Exercise description: Wherever the string "рокля" occurs in a line of these records, report that line.

Material shown:
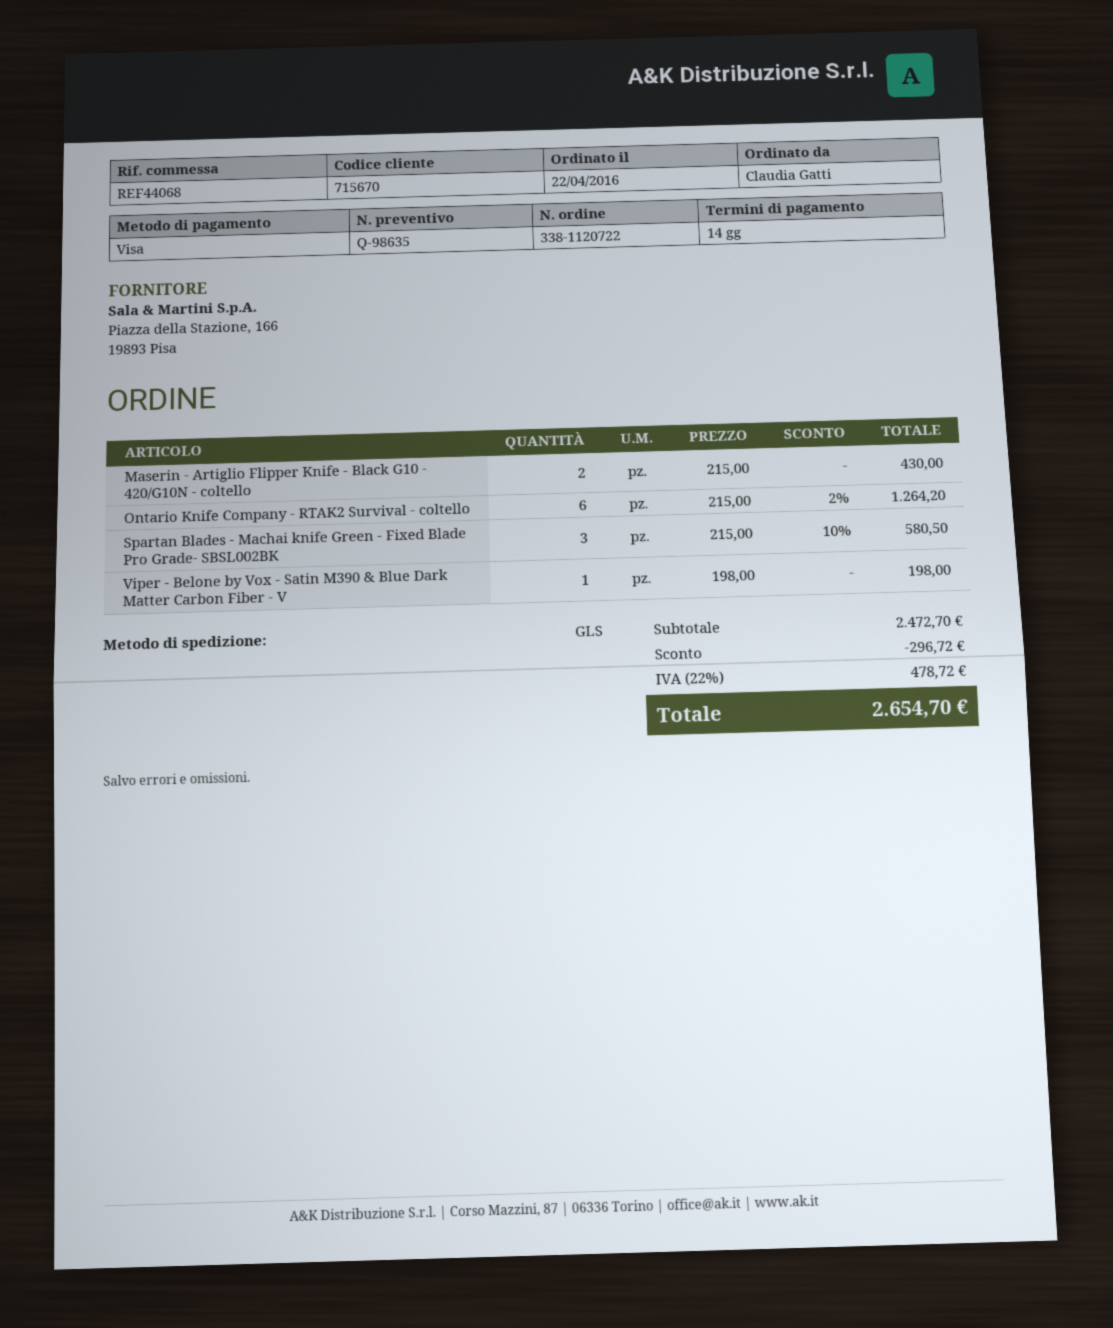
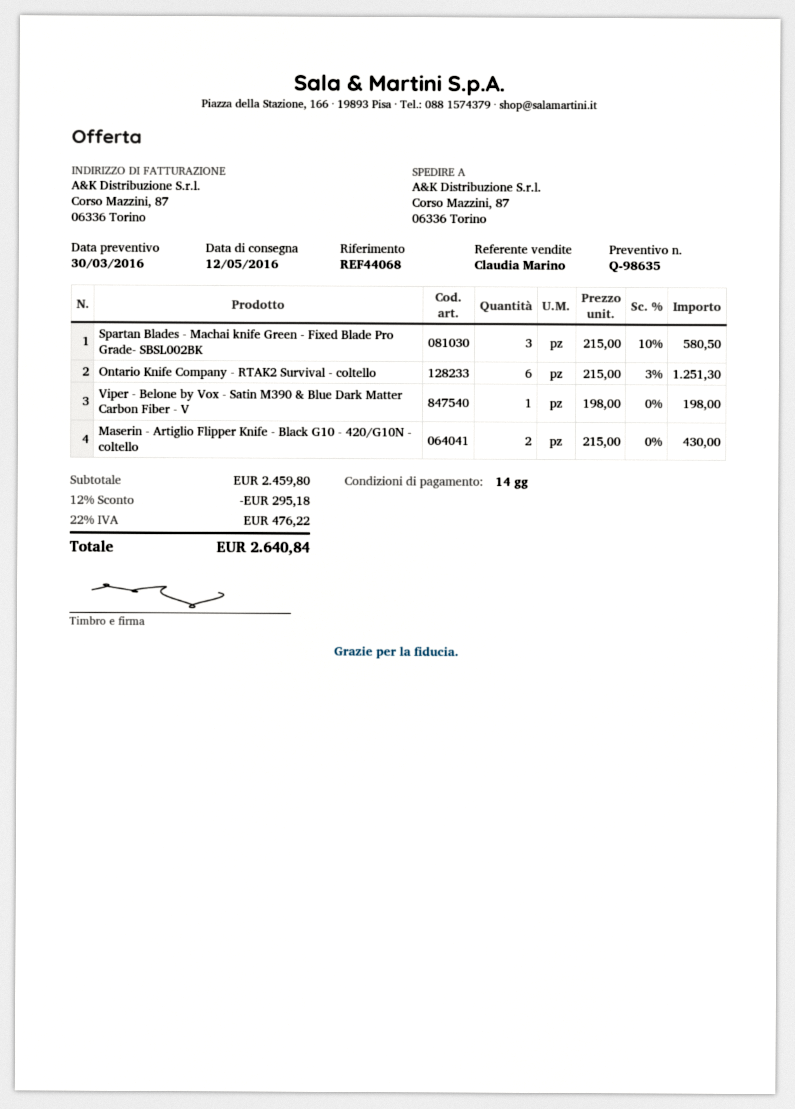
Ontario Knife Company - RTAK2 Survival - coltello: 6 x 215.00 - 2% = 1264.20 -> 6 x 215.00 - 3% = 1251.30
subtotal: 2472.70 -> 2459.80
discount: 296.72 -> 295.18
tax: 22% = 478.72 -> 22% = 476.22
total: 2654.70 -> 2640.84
...
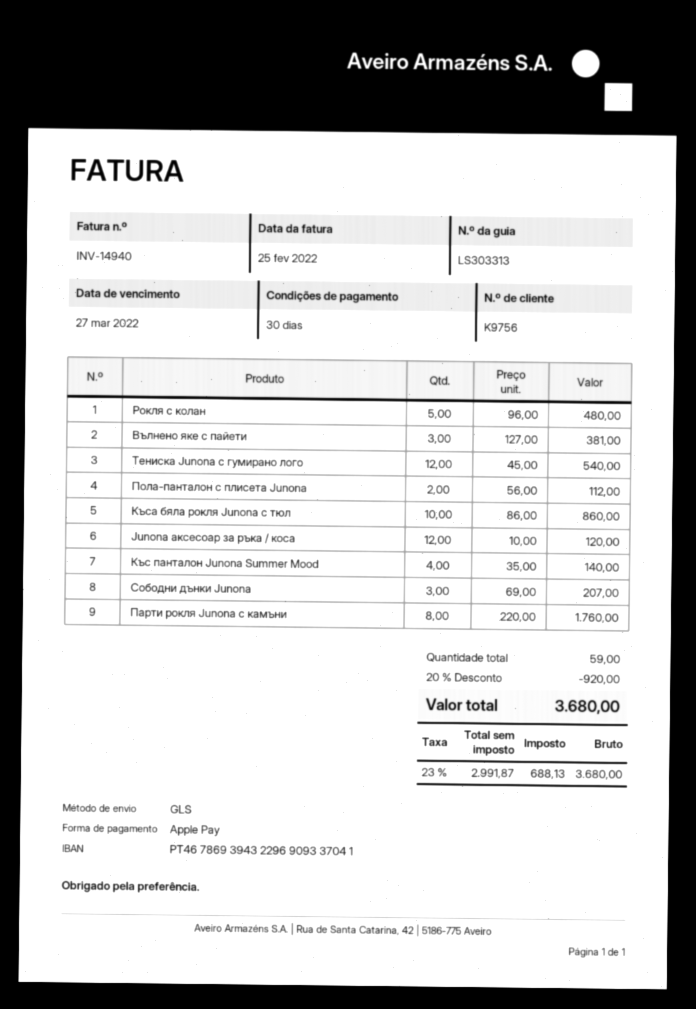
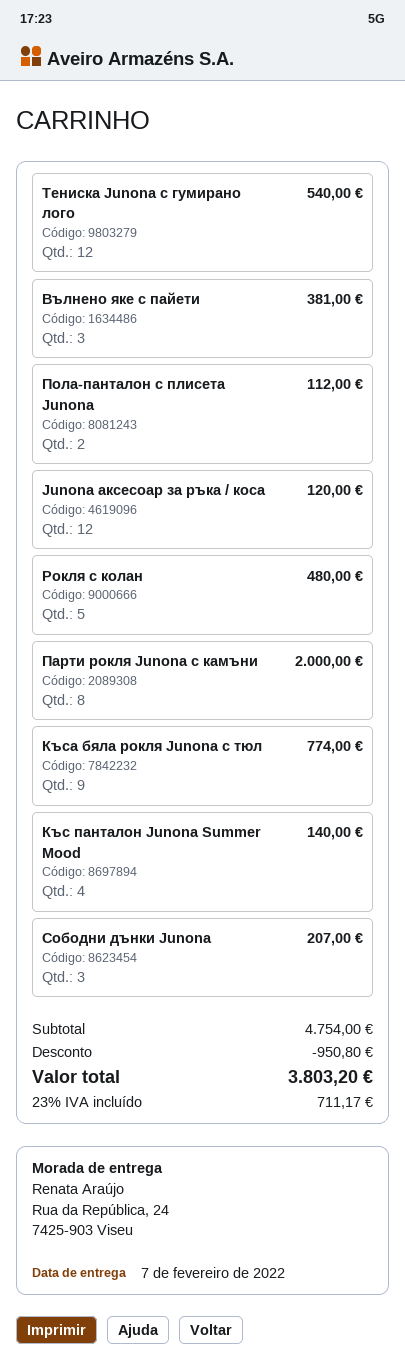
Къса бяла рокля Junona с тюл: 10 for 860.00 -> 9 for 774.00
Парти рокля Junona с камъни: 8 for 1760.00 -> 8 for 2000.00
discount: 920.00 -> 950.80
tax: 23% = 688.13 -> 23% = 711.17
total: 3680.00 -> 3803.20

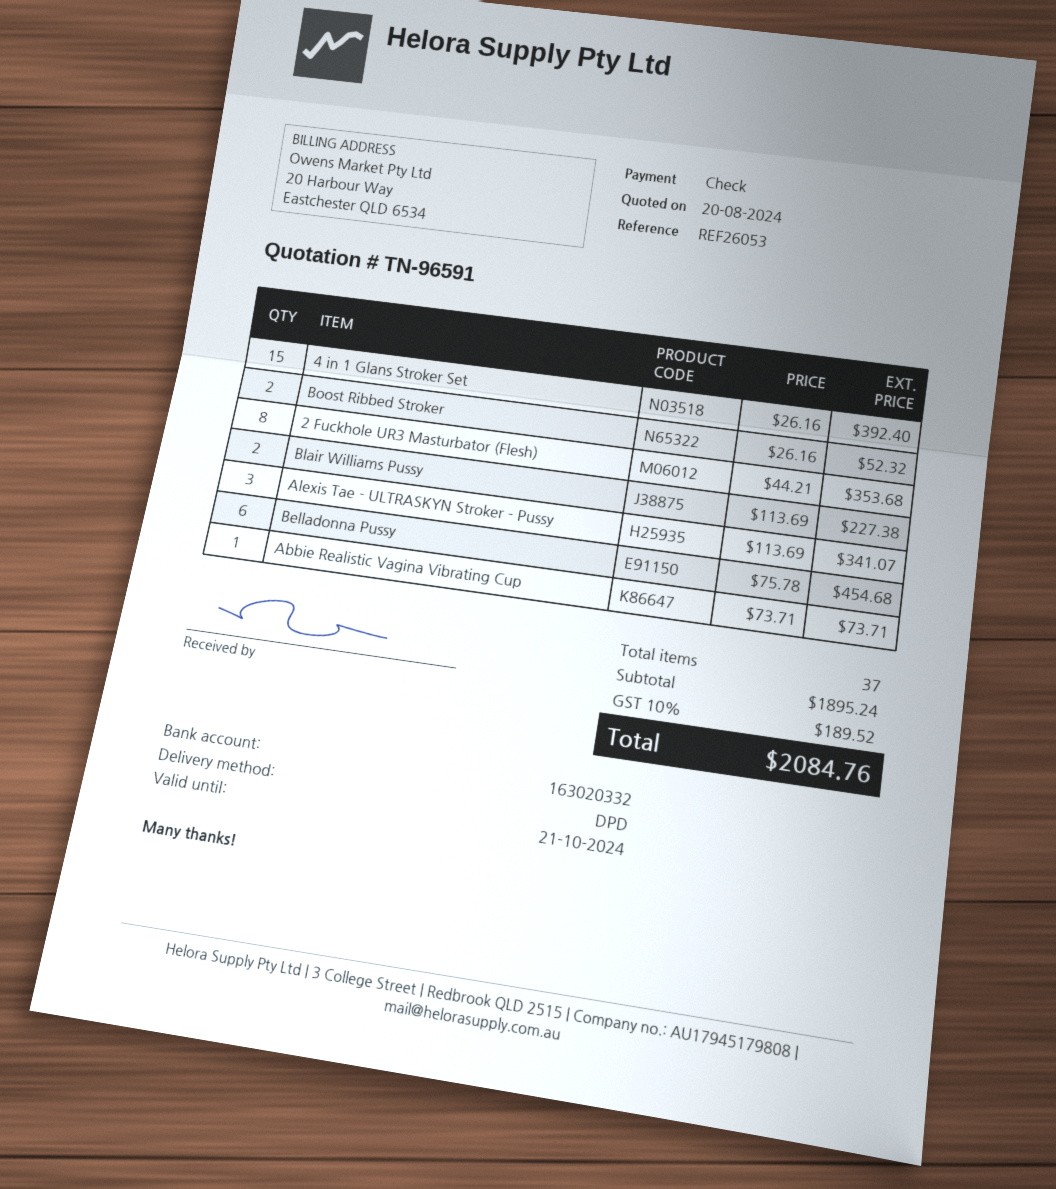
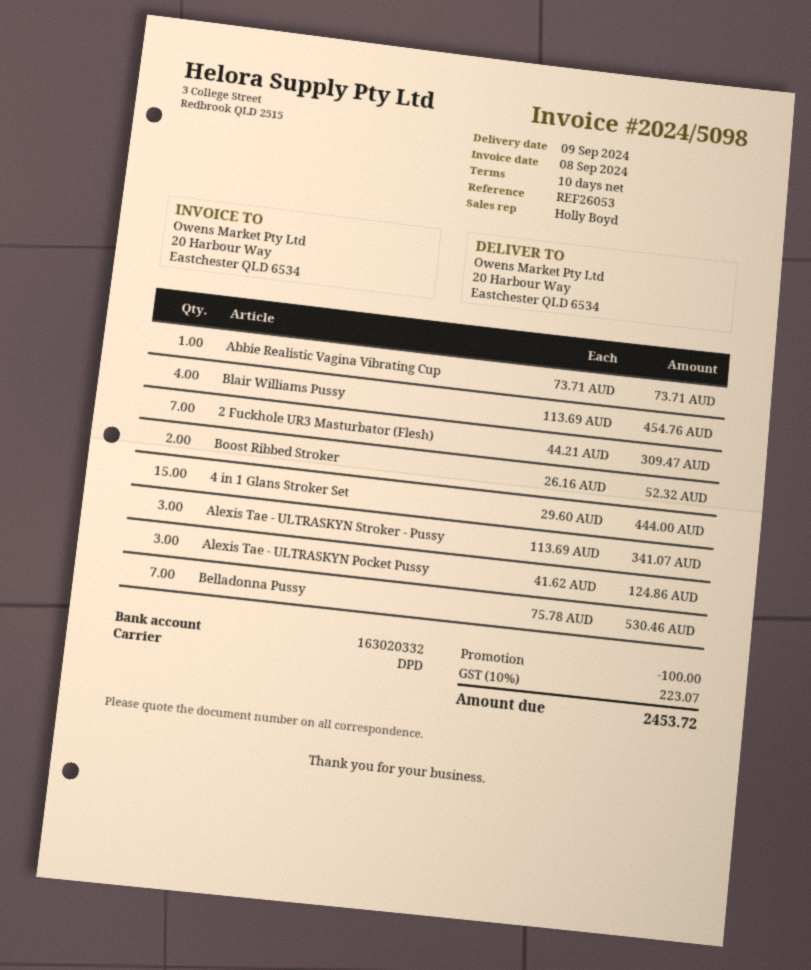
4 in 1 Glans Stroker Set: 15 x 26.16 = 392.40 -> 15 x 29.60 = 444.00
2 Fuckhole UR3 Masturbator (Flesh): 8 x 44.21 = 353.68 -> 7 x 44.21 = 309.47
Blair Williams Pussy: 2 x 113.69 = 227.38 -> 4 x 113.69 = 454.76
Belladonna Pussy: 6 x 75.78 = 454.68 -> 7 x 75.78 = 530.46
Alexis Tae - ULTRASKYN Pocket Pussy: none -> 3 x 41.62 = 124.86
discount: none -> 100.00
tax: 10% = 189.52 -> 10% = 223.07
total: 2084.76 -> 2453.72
* * *
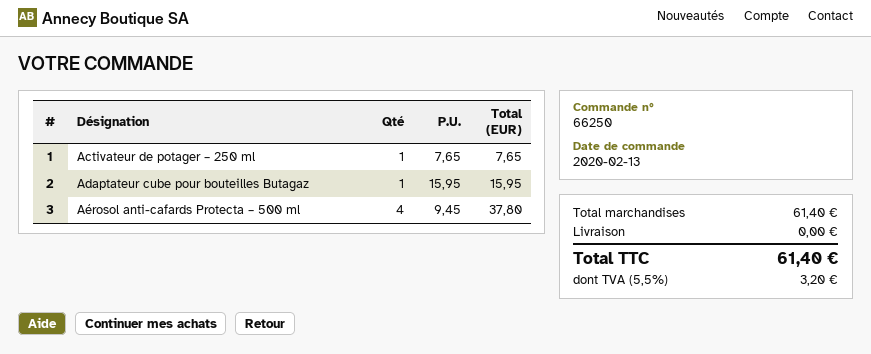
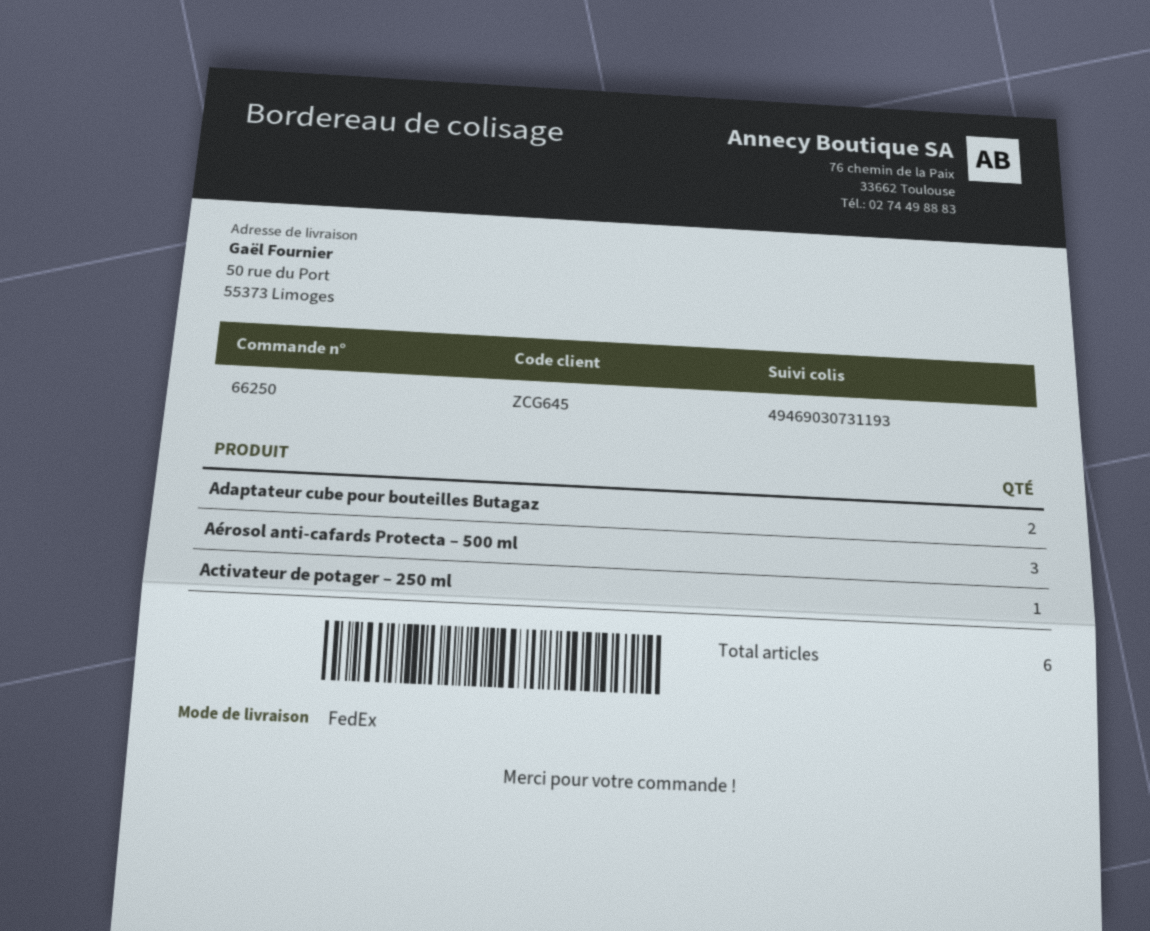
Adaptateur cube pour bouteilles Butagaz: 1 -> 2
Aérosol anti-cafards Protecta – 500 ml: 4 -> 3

Your solution:
Къса бяла рокля Junona с тюл: 10 for 860.00 -> 9 for 774.00
Парти рокля Junona с камъни: 8 for 1760.00 -> 8 for 2000.00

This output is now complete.